**** Extracted data
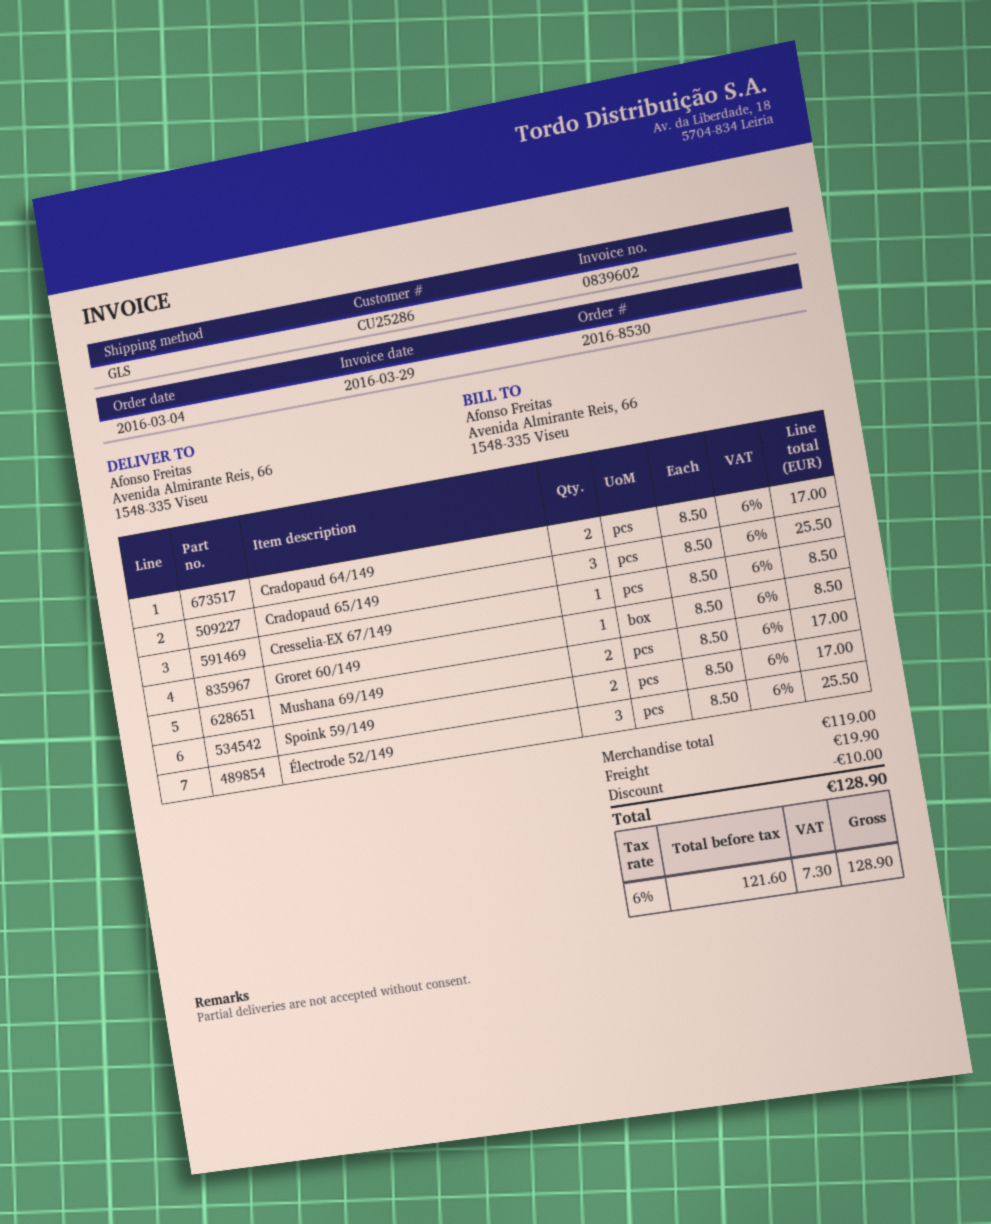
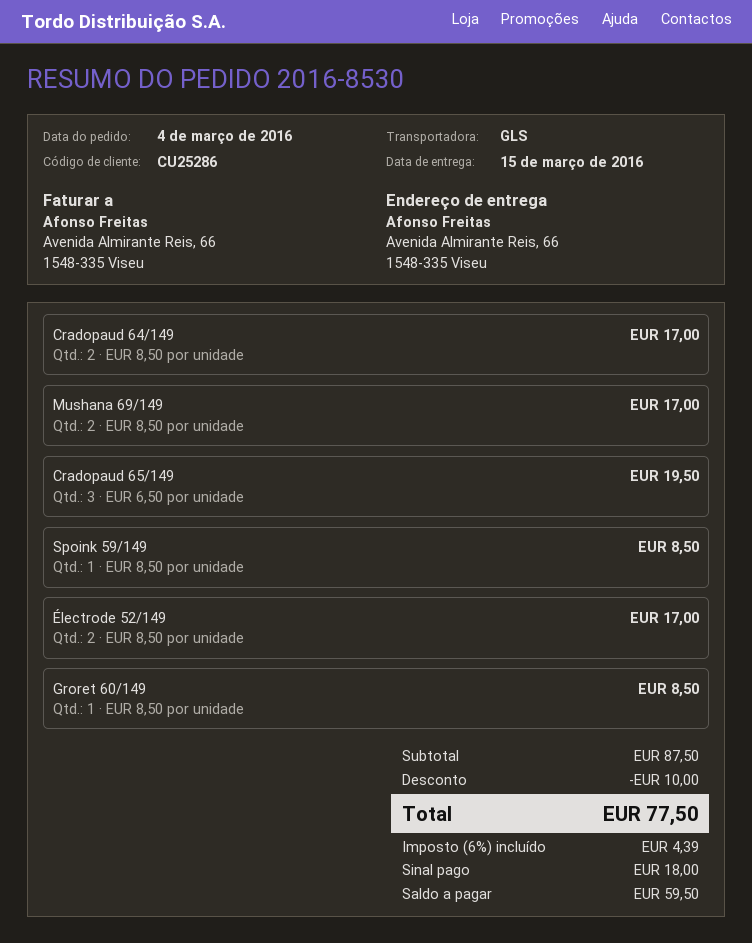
Cradopaud 65/149: 3 x 8.50 = 25.50 -> 3 x 6.50 = 19.50
Cresselia-EX 67/149: 1 x 8.50 = 8.50 -> none
Spoink 59/149: 2 x 8.50 = 17.00 -> 1 x 8.50 = 8.50
Électrode 52/149: 3 x 8.50 = 25.50 -> 2 x 8.50 = 17.00
subtotal: 119.00 -> 87.50
shipping: 19.90 -> none
tax: 6% = 7.30 -> 6% = 4.39
total: 128.90 -> 77.50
********
Skip the pictures and output all entries exactly.

> Your solution:
Cradopaud 65/149: 3 x 8.50 = 25.50 -> 3 x 6.50 = 19.50
Cresselia-EX 67/149: 1 x 8.50 = 8.50 -> none
Spoink 59/149: 2 x 8.50 = 17.00 -> 1 x 8.50 = 8.50
Électrode 52/149: 3 x 8.50 = 25.50 -> 2 x 8.50 = 17.00
subtotal: 119.00 -> 87.50
shipping: 19.90 -> none
tax: 6% = 7.30 -> 6% = 4.39
total: 128.90 -> 77.50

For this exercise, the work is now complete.